What you will do: Each line that includes the word "first" should be copied from the records.

Information supplied:
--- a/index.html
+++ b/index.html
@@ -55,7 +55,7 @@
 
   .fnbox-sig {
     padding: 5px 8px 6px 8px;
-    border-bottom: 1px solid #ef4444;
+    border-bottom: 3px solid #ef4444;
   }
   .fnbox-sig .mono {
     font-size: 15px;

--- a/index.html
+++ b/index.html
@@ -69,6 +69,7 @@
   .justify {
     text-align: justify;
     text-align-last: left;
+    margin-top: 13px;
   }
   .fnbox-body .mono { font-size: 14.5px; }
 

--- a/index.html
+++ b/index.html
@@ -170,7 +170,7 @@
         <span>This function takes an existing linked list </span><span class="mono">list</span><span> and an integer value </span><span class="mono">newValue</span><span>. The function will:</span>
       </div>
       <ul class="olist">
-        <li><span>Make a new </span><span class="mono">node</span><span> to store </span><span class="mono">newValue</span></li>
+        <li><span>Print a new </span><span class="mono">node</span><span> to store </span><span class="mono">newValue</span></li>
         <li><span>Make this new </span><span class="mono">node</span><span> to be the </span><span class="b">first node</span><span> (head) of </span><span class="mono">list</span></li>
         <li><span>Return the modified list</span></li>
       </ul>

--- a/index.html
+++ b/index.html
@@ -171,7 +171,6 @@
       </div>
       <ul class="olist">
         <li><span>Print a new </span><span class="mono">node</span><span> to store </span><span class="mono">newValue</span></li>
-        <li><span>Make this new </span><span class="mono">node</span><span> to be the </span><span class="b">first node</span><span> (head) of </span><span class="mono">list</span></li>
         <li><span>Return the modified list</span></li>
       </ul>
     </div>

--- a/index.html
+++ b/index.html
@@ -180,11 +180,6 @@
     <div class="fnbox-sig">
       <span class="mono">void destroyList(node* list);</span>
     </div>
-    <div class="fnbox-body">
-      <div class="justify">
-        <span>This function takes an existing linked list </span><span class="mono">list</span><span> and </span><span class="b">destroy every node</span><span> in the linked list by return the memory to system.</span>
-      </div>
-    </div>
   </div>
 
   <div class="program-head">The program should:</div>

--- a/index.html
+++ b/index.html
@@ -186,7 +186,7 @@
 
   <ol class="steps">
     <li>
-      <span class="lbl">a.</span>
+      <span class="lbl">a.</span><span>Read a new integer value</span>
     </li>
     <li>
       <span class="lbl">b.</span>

Answer section:
         <li><span>Make this new </span><span class="mono">node</span><span> to be the </span><span class="b">first node</span><span> (head) of </span><span class="mono">list</span></li>
-        <li><span>Make this new </span><span class="mono">node</span><span> to be the </span><span class="b">first node</span><span> (head) of </span><span class="mono">list</span></li>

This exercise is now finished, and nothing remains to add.